In his new book, Harmony & Dissent: the Cinema and Avant-Garde Art Movements in the Early Twentieth Century, R. Bruce Elder argues that the authors of many of the manifestoes that announced in such lively ways the appearance of yet another artistic movement shared a common aspiration: they proposed to reformulate the visual, literary, and performing arts so that they might take on attributes of the cinema. In the early decades of the twentieth century, Elder argues, the cinema became a pivotal artistic force around which a remarkable variety and number of aesthetic forms took shape.
To support his claim, Elder surveys a range of topics that reveal different aspects of the manner in which the art world of the early twentieth-century responded to the cinema. He undertakes a wide-ranging exploration of the early reception of the cinema. Elder claims that with its appearance, a new “paragone” erupted, and that, contrary to the view held by most historians of film theory and of the early intellectual reception of the cinema, many artists and thinkers proclaimed that this new art was certain to establish itself as the ottima arte, the “top art.” Elder argues that they arrived at this belief for a startling reason: that the cinema apparatus was an exemplary occult influencing machine. According to P. Adams Sitney, Elder’s “learned investigation of the mystical heritage informing even the most dogmatically rationalist areas of modernist art and polemics puts the work of Richter, Eggeling, and Eisenstein in a thoroughly new and dazzling light.”

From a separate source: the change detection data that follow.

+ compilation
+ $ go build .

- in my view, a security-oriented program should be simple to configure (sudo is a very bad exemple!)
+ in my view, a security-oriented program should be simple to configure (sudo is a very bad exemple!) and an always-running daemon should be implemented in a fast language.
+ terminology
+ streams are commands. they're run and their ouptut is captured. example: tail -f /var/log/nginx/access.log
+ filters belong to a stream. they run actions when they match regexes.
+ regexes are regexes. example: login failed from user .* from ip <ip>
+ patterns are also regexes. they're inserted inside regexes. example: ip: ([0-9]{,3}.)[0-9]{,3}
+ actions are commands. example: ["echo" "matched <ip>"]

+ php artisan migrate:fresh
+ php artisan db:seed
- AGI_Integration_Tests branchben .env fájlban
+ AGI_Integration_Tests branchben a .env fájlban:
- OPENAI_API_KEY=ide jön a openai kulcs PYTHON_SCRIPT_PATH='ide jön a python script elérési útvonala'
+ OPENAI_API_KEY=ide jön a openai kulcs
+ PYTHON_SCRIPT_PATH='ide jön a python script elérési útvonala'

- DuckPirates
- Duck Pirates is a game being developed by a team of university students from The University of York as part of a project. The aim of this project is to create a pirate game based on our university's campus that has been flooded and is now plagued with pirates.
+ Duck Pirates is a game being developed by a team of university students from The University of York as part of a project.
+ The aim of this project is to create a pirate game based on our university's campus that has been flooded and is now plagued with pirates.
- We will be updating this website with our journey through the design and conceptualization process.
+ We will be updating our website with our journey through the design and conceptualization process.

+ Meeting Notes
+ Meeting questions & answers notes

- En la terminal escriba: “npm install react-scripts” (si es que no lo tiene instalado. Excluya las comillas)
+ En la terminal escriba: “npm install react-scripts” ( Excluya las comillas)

Ryerson University will be hosting a symposium to discuss Elder’s startling claims about the influence that a pneumatic epistemology had in forming the early reception of the cinema. Running over three days, the workshop will include panel discussions as well as film screenings that are meant to highlight some of the currents of thought that influenced, or were influenced by, cinema in the early decades of the twentieth century.